◆ Exercise brief
Without including any images, reproduce each entry exactly.

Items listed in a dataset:
· · · ·

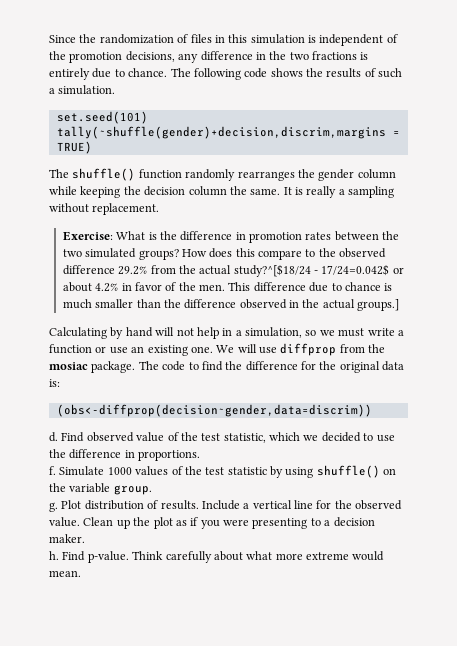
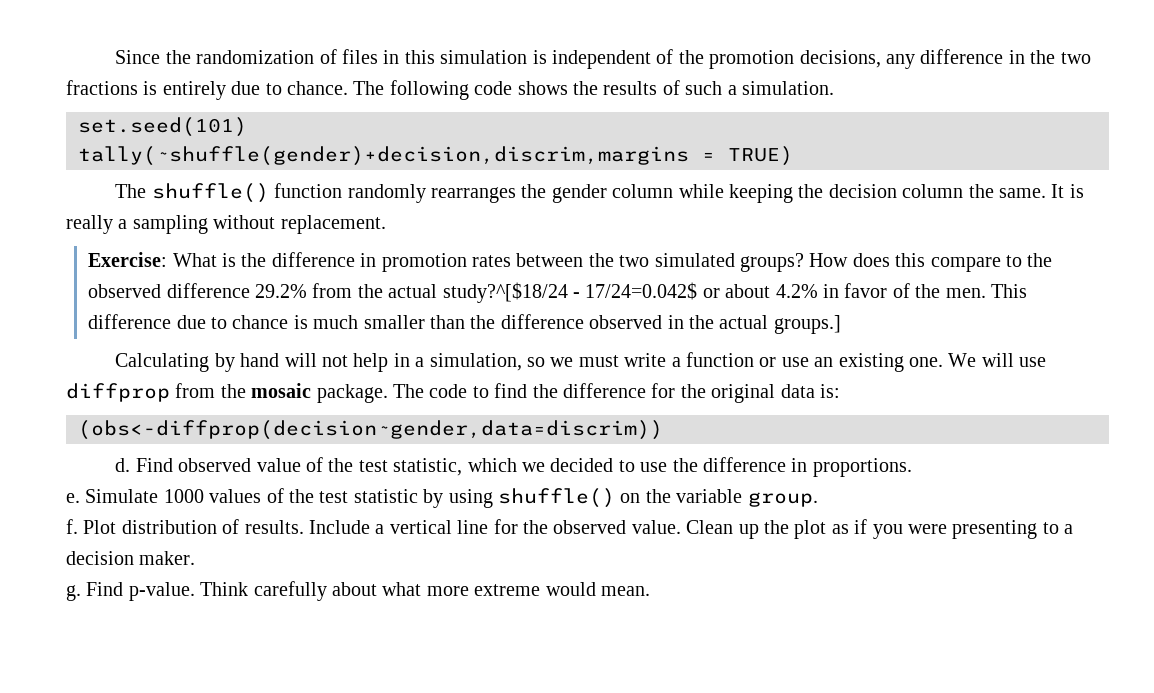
- We will use diffprop from the mosiac package.
+ We will use diffprop from the mosaic package.
- f.
+ e.
- g.
+ f.
- h.
+ g.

· · · ·

◆ Finished exercise
- We will use diffprop from the mosiac package.
+ We will use diffprop from the mosaic package.
- f.
+ e.
- g.
+ f.
- h.
+ g.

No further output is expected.